I guess what I wrote wasn’t clear. It’s neither the psychiatrist’s orientation nor the psychiatric interview method that bugs me, but rather the writing method, which is no method at all. Freud didn’t just take the raw notes of his sessions and dump them on some unfortunate editor; he shaped them into a narrative. Obviously Sereny distrusts narrative itself as somehow limiting–if she doesn’t, then the choppy structure of this book has another source, which may be just bad writing.
On the question of when surveillance becomes Stalinism: Of course there’s a distinction between A) blowing up animals with firecrackers and the attempted strangulation of one’s playmates, and B) bedwetting and finger-sucking. But you don’t need a psychiatrist for A–it’s violence, and all states everywhere respond to violence with surveillance, treatment (sometimes psychiatric), and punishment. But I think that Sereny is specifically urging that we take more account of B, so experts like her can “unlock” the mysteries of childhood for us. But finger-sucking and bedwetting (and I hasten to add, now that you’ve gone on the record, that I have no “personal experience” with it, either) don’t rise to the level of justifying state interference.

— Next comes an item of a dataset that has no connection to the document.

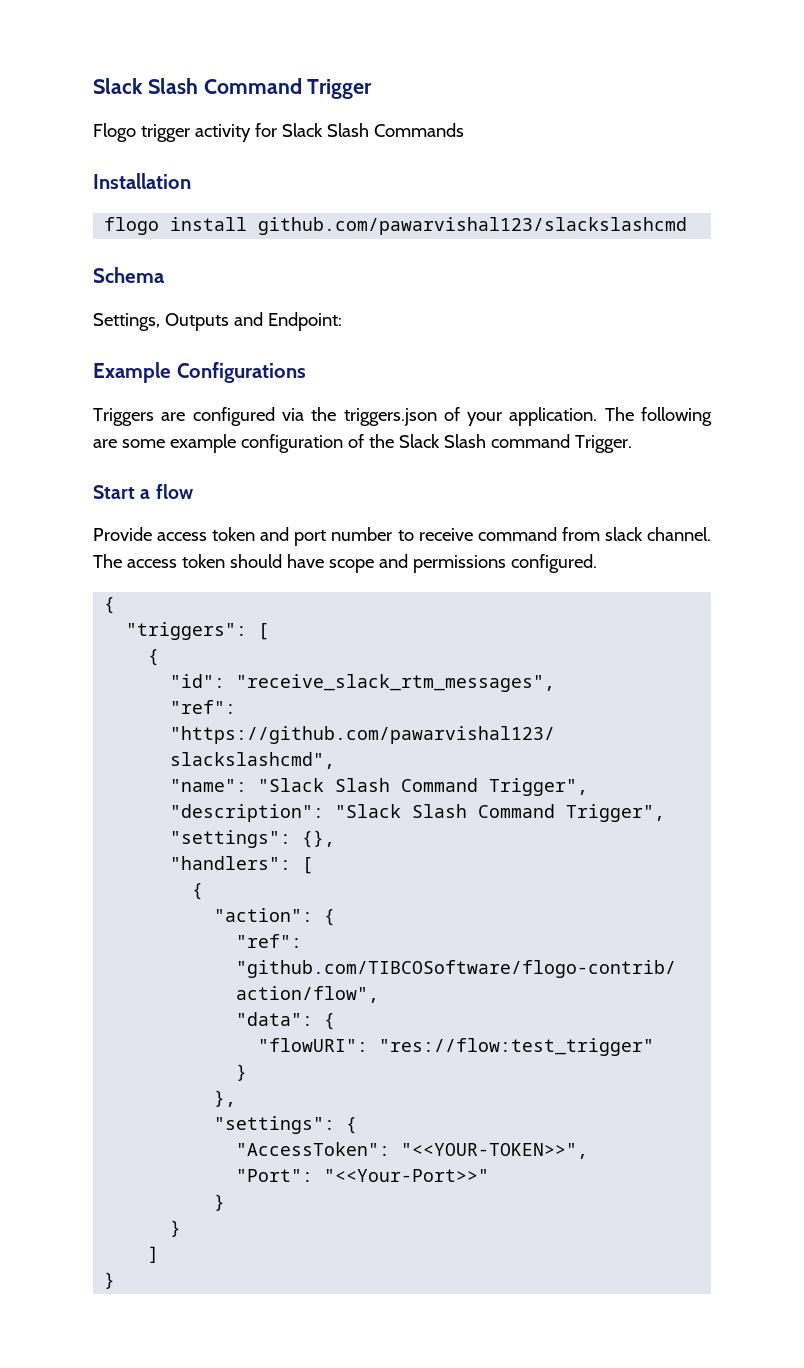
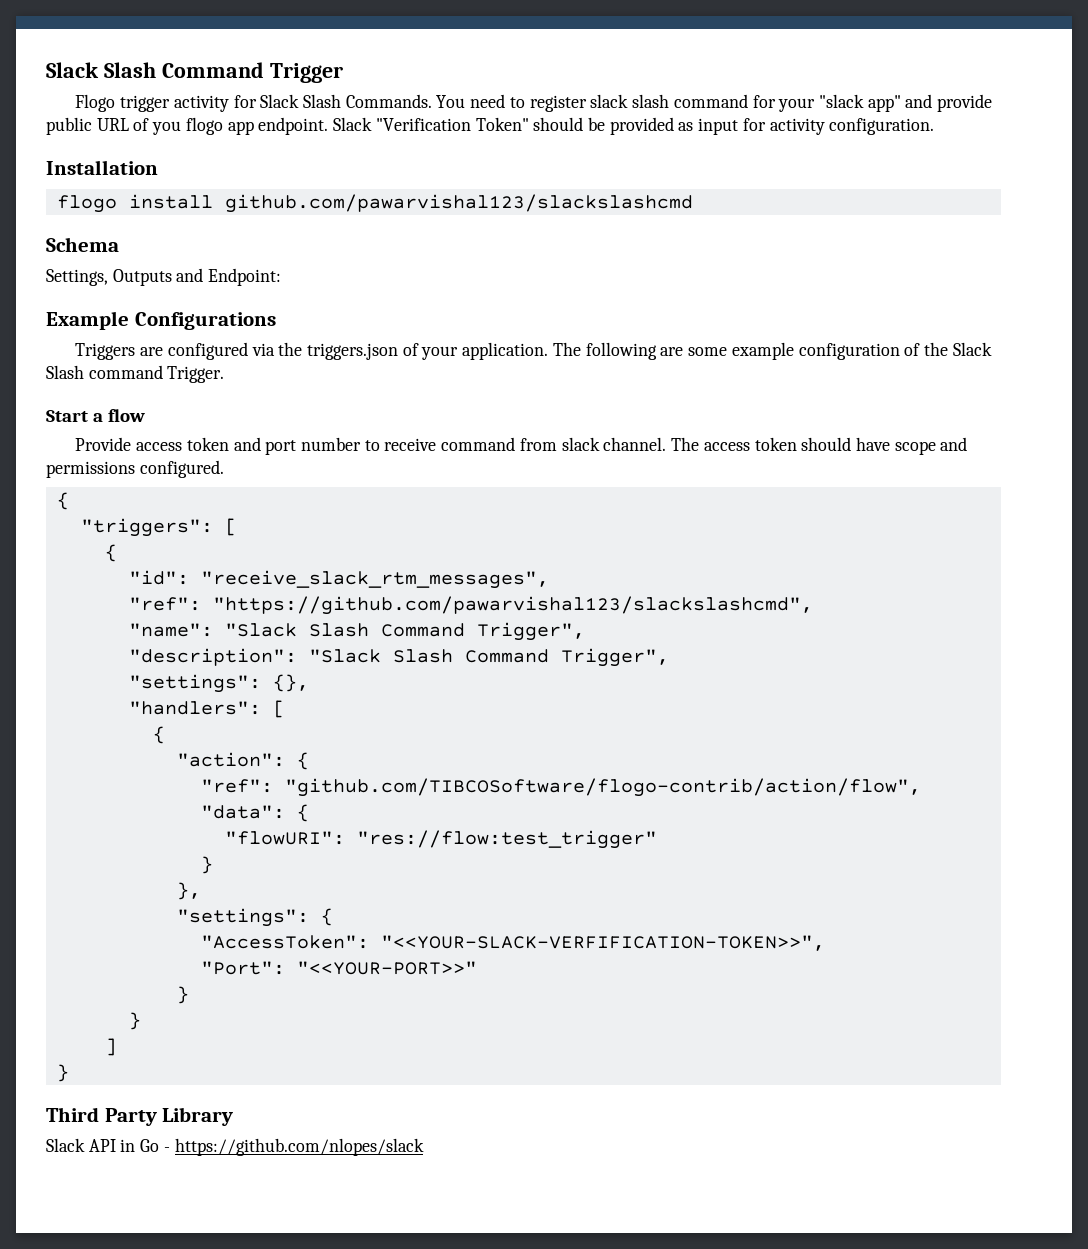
[373,123,464,137] Commands -> [345,94,993,112] [46,117,935,135] Commands. You need to register slack slash command for your "slack app" and provide public URL of you flogo app endpoint. Slack "Verification Token" should be provided as input for activity configuration.
[401,1143,589,1159] "<<YOUR-TOKEN>>", -> [380,935,825,951] "<<YOUR-SLACK-VERFIFICATION-TOKEN>>",
[324,1169,490,1182] "<<Your-Port>>" -> [296,961,477,975] "<<YOUR-PORT>>"
(116, 1280) none -> [46,1107,234,1126] [46,1138,424,1156] // Third Party Library // Slack API in Go - https://github.com/nlopes/slack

I think there’s a brief for preemptive psychiatry in the book’s implication that it tells us “why children kill.” The book doesn’t deliver on this promise, of course. It tells us why Mary Bell kills–and the way it has been flacked as shedding some light on James Bulger’s killers or the pre-Littleton schoolhouse massacres in the U.S. strikes me as exploitative. In fact, it really is a funny kind of memoir sandwich. The top slice of bread is the murders, the bottom slice is the horrible abuse that poisoned Mary Bell as a moral animal, and the stuffin’ is a prison memoir. Read as such, it reminds me a bit of Brendan Behan’s Borstal Boy, right down to the angry unrepentance that is very much at odds with the two “bread” parts. (In Styal women’s prison: “How some of them ended up in prison I’ll never know. They’d taken it all, time and again, but when abusing them was no longer enough for their husbands or whatever and they started on the child or the kids and she hauled out and killed the bastard, she gets life imprisonment.”)
I haven’t read The Case of Mary Bell, but in light of Cries Unheard, it doesn’t speak very well of Sereny that she championed the “psychopath” explanation in her earlier book, since she spends plenty of time in this one not just refuting it but heaping scorn on those who embraced it.